What is Behavioural Ecology?

Behavioural ecology is a branch of the biological sciences that deals with questions about the adaptive value of behaviour. Behavioural patterns are viewed as a result of natural selection, which have evolved in relation to the physical and social environment in which animals live.

Tinbergen’s Four Questions About Behaviour

In 1963, Nikolaas Tinbergen published his seminal paper on the aims and methods of ethology in which he defined, based on Julian Huxley’s work, four major questions in biology.
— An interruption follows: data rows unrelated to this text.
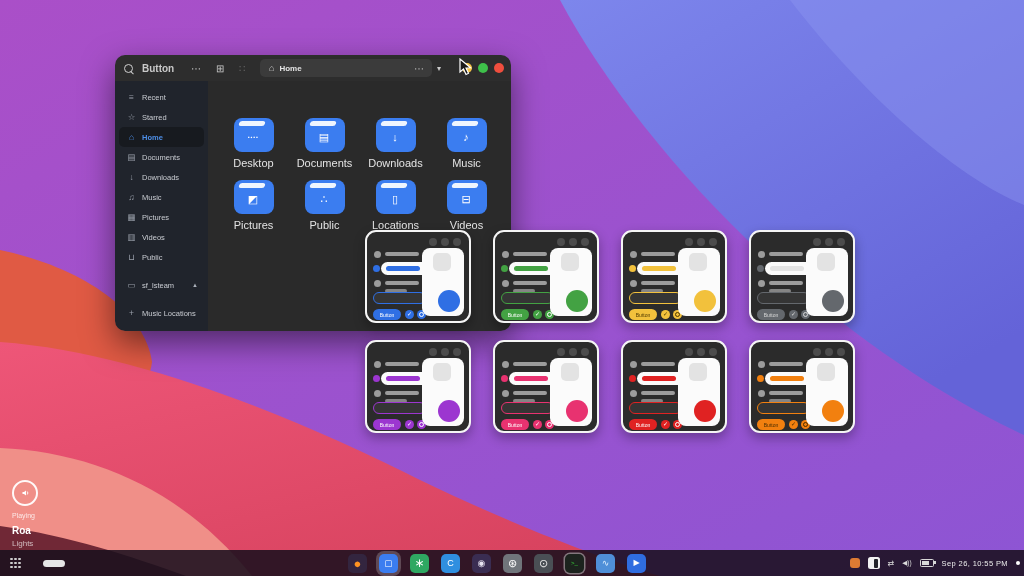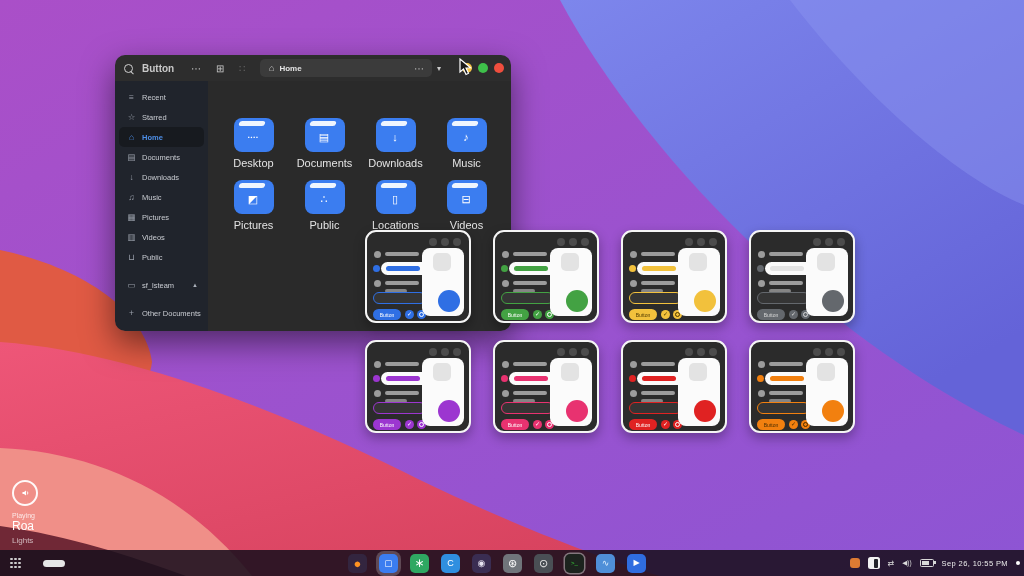--- a/index.html
+++ b/index.html
@@ -11,21 +11,21 @@
   #uptime-widget{position:absolute;top:12px;right:10px;width:70px;text-align:right;color:#fff;}
   .clock-ico{display:inline-block;width:15px;height:15px;border:2px solid #e9ecfb;border-radius:50%;position:relative;margin-right:4px;}
   .clock-ico::before{content:"";position:absolute;left:5px;top:2px;width:1.6px;height:5px;background:#e9ecfb;}
   .clock-ico::after{content:"";position:absolute;left:5px;top:6px;width:4px;height:1.6px;background:#e9ecfb;}
   .uptime-label{font-size:7.5px;color:#dfe3fa;margin-top:2px;}
   .uptime-value{font-size:9.5px;font-weight:bold;margin-top:5px;letter-spacing:.2px;}
 
   #music-widget{position:absolute;left:12px;top:480px;color:#fff;}
   .music-ico{width:22px;height:22px;border:2px solid rgba(255,255,255,.95);border-radius:50%;display:flex;align-items:center;justify-content:center;}
   .music-status{font-size:7px;color:rgba(255,255,255,.8);margin-top:6px;}
-  .music-title{font-size:12px;font-weight:normal;}
+  .music-title{font-size:10px;font-weight:bold;margin-top:6px;}
   .music-sub{font-size:8px;color:rgba(255,255,255,.65);margin-top:3px;}
 
   
   #files-window{position:absolute;left:115px;top:55px;width:396px;height:276px;border-radius:10px;
     overflow:hidden;box-shadow:0 12px 32px rgba(0,0,0,.5);display:flex;flex-direction:column;z-index:3;}
   .titlebar{position:relative;height:26px;background:#2d2d2d;flex:none;color:#d8d8d8;}
   .titlebar .tbi{position:absolute;top:0;height:26px;display:flex;align-items:center;font-size:10px;color:#c9c9c9;}
   .search-glyph{display:inline-block;width:7px;height:7px;border:1.3px solid #cfcfcf;border-radius:50%;position:relative;}
   .search-glyph::after{content:"";position:absolute;left:6px;top:6px;width:4px;height:1.3px;background:#cfcfcf;transform:rotate(45deg);transform-origin:0 0;}
   .tb-files{font-weight:bold;font-size:8.5px;color:#ececec;}
@@ -196,21 +196,21 @@
   </div></div>
         <div class="side-spacer"></div>
         <div class="side-item">
           <span class="sgl">▭</span>
           <span class="slb">sf_lsteam</span>
           <span class="eject">▲</span>
         </div>
         <div style="height:8px"></div>
         <div class="side-item">
           <span class="sgl">+</span>
-          <span class="slb">Other Documents</span>
+          <span class="slb">Music Locations</span>
         </div>
       </div>
       <div class="content">
         <div class="folder-grid">
             <div class="folder">
     <div class="folder-ico" style="background:#3b7df0">
       <span class="folder-glyph" style="font-size: 5px;">▪▪▪▪</span>
     </div>
     <div class="folder-name">Desktop</div>
   </div>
These are known as the four ways of asking why an animal behaves in a specific manner: (1) what underlying mechanism causes this behaviour? (proximate questions), (2) what is the survival value to the individual? (ultimate questions), (3) how did this behaviour evolve over time?, and (4) how does such behaviour develop during an individual’s lifetime?

Costs and Benefits of Behaviour

Most studies in behavioural ecology, and in particular early works, have focused on answering ultimate questions. An ideal analysis would involve weighing all costs against benefit associated with a specific trait and investigating the effects on an individual’s reproductive success. The peacock’s excessively long tail, which is used in courtship displays to attract females, is a classic example, which may serve to illustrate the different types of costs and benefits. Fitness costs associated with the expression of this trait are increased predation risk, costs of producing the feathers and reduced mobility, while the key benefit is increased mating success from attracting more females. The advantages gained from expressing this trait outweigh the costs that are entailed and thus selection has favoured such a trait and the associated behaviour.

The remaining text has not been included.